Yes, the start of training camps is two months away, but it’s never too early to consider the coming season. A look at the best-case and worst-case scenarios for the 49ers in 2012:
Dream scenario (14-2): The 49ers pick up where they left off last season. They continue to force turnovers and protect the football while dictating field position with their dominant special teams. This time, however, the offense has more firepower.
Receiver Michael Crabtree backs up coach Jim Harbaugh's comments suggesting Crabtree has all-time great hands. A rejuvenated Randy Moss strikes fear into secondaries. Quarterback Alex Smith, armed with sufficient weapons, strikes for explosive plays more frequently. The offensive line, stabilized by Alex Boone's emergence as a top young guard, sustains drives on third down and finishes them in the red zone.
Rookie receiver A.J. Jenkins hits stride in December as the 49ers clinch home-field advantage throughout the NFC playoffs heading into Week 17. Colin Kaepernick throws for 350 yards and four touchdowns in the regular-season finale as San Francisco eliminates division-rival Arizona from playoff contention. Sufficiently rested, the 49ers score a dominating victory over Tom Brady and the New England Patriots, delivering San Francisco its first Super Bowl title since the 1994 season.

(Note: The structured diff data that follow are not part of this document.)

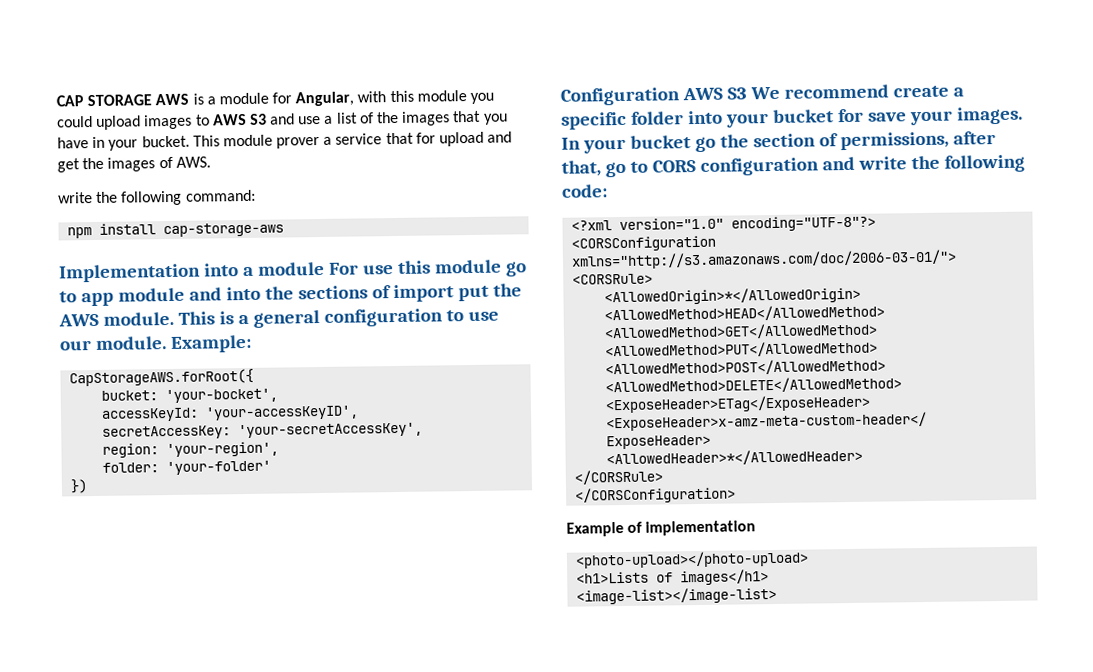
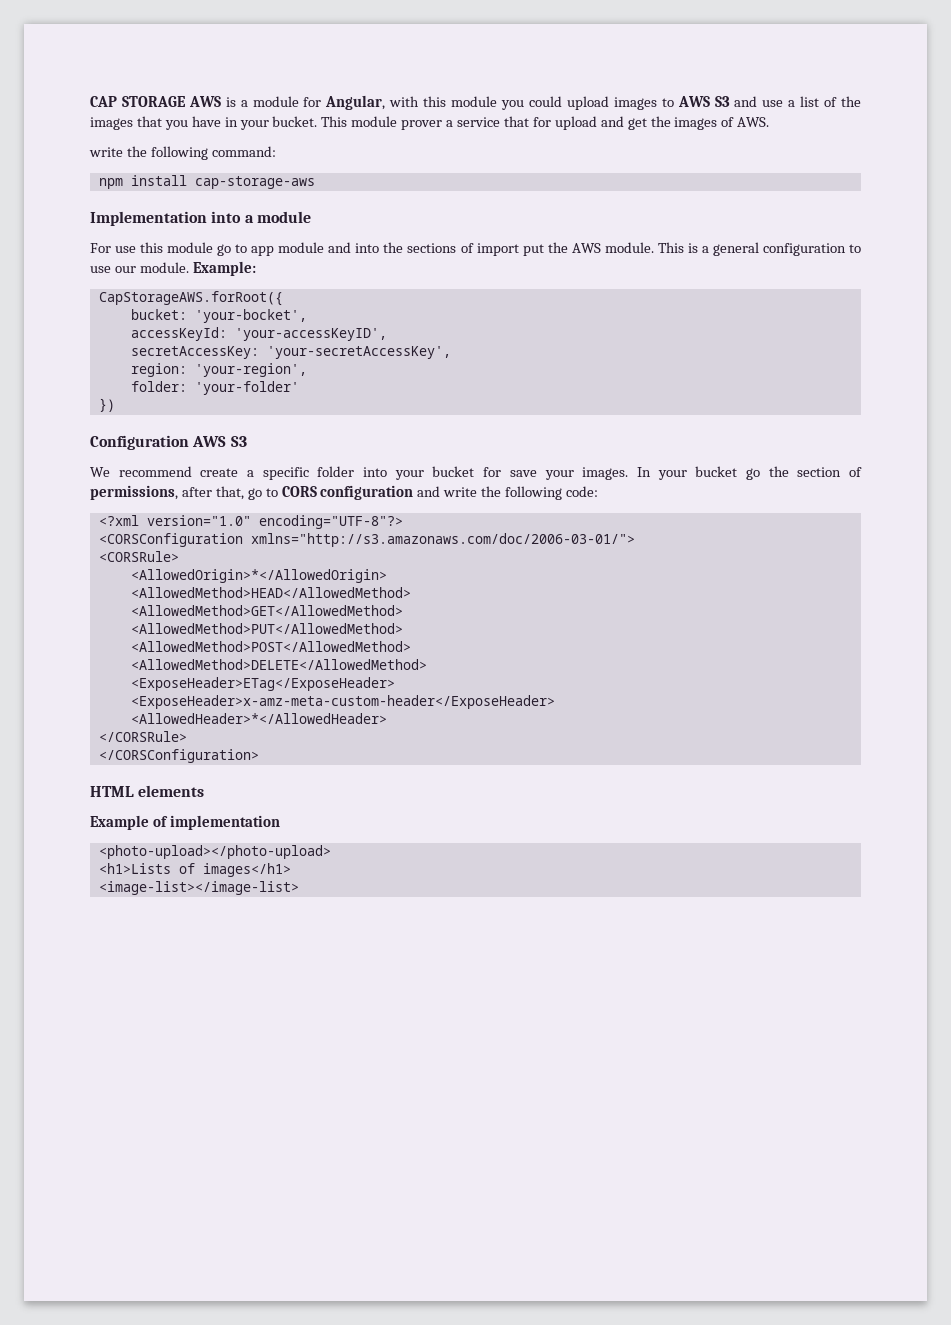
- Implementation into a module For use this module go to app module and into the sections of import put the AWS module.
+ Implementation into a module
+ For use this module go to app module and into the sections of import put the AWS module.
- Configuration AWS S3 We recommend create a specific folder into your bucket for save your images.
+ Configuration AWS S3
+ We recommend create a specific folder into your bucket for save your images.
+ HTML elements

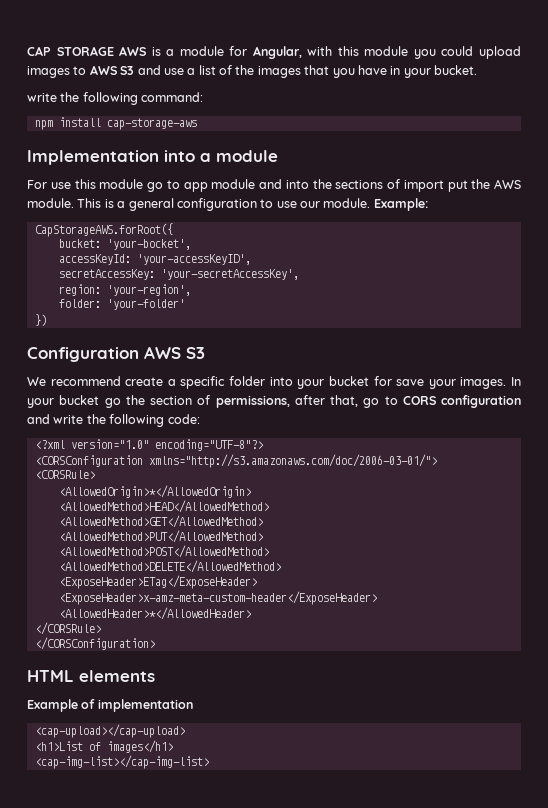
- This module prover a service that for upload and get the images of AWS.
- <photo-upload></photo-upload>
- <h1>Lists of images</h1>
+ <cap-upload></cap-upload>
+ <h1>List of images</h1>
- <image-list></image-list>
+ <cap-img-list></cap-img-list>

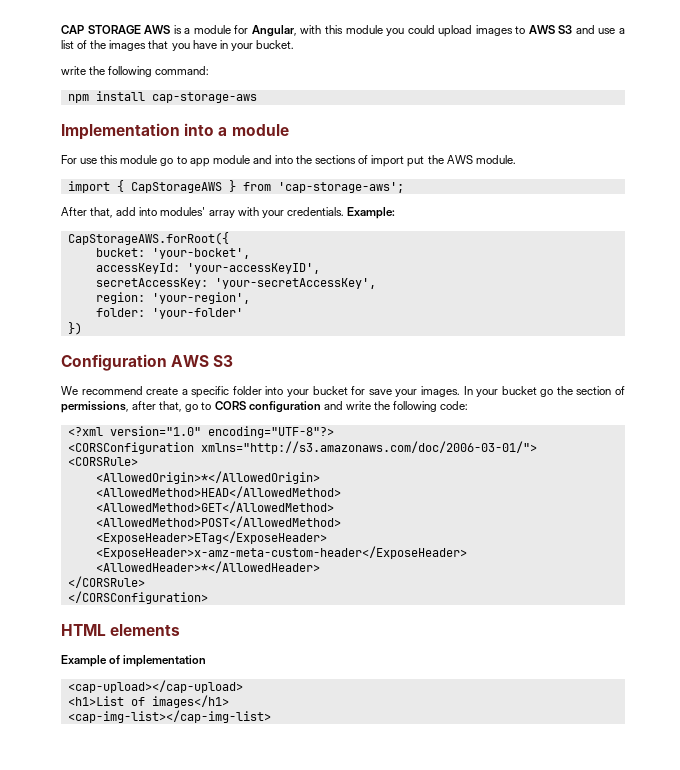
- For use this module go to app module and into the sections of import put the AWS module. This is a general configuration to use our module.
+ For use this module go to app module and into the sections of import put the AWS module.
+ import { CapStorageAWS } from 'cap-storage-aws';
+ After that, add into modules' array with your credentials.
- <AllowedMethod>PUT</AllowedMethod>
- <AllowedMethod>DELETE</AllowedMethod>

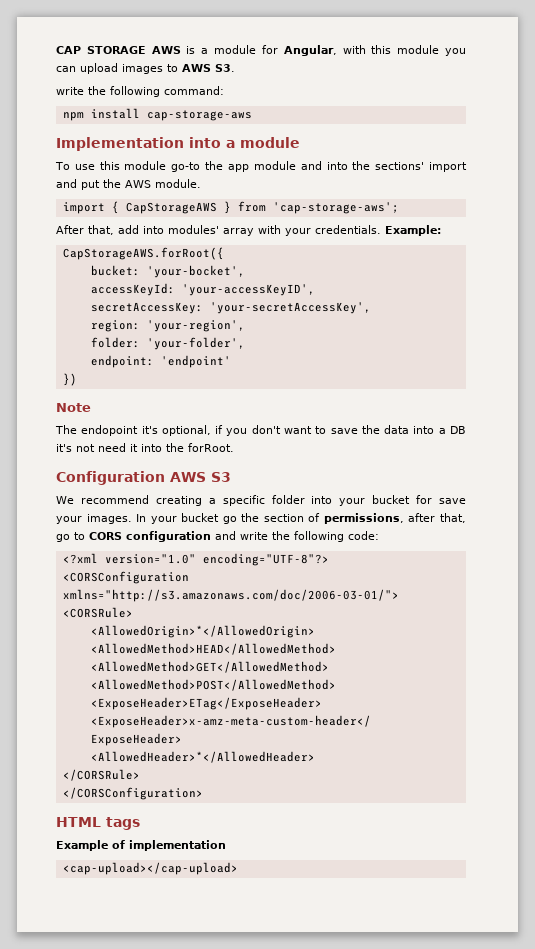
- CAP STORAGE AWS is a module for Angular, with this module you could upload images to AWS S3 and use a list of the images that you have in your bucket.
+ CAP STORAGE AWS is a module for Angular, with this module you can upload images to AWS S3.
- For use this module go to app module and into the sections of import put the AWS module.
+ To use this module go-to the app module and into the sections' import and put the AWS module.
- folder: 'your-folder'
+ folder: 'your-folder',
+ endpoint: 'endpoint'
  })
+ Note
+ The endopoint it's optional, if you don't want to save the data into a DB it's not need it into the forRoot.
- We recommend create a specific folder into your bucket for save your images.
+ We recommend creating a specific folder into your bucket for save your images.
- HTML elements
+ HTML tags
- <h1>List of images</h1>
- <cap-img-list></cap-img-list>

Nightmare scenario (6-10): The odds catch up to Smith when the Detroit Lions' Ndamukong Suh delivers a controversial hit at the knees in Week 2. Kaepernick isn't ready, Moss loses interest and the offense can't score enough points. Meanwhile, Peyton Manning has the Denver Broncos looking like contenders.
The 49ers realize they were fortunate to have Smith start 18 games the previous season despite taking 51 sacks. They realize how risky it was going into the season without a proven right guard. How hard would it have been to pay one of the veteran options the team considered in free agency? That's a question reporters keep asking, even though none of them said much before the season. The question stings now that Smith is done for the season and Kaepernick is running for his life.
Tough defense and special teams keep the 49ers reasonably competitive. The coaching staff does its best to stabilize the situation. The 49ers compete and steal victories from other teams with quarterback issues. In the end, however, they become the latest team to suffer a hard fall after posting a glittering record the previous season. Rock bottom arrives when Sando notes, again, that the 13 teams finishing 13-3 from 2004 to 2010 averaged 8.3 victories the following season.